* Stored data *
-=-=-=-=-

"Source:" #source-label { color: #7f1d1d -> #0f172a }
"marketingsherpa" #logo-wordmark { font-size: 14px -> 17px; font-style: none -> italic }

-=-=-=-=-

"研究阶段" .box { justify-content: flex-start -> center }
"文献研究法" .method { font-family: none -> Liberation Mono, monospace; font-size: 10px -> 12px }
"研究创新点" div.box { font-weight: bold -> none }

-=-=-=-=-

* What the exercise asks *
The response should be the listing above, limited to the lines between the one holding "font-family: none ->" and the one holding "font-weight: bold ->", inclusive, reproduced exactly.

* Exercise answer *
"文献研究法" .method { font-family: none -> Liberation Mono, monospace; font-size: 10px -> 12px }
"研究创新点" div.box { font-weight: bold -> none }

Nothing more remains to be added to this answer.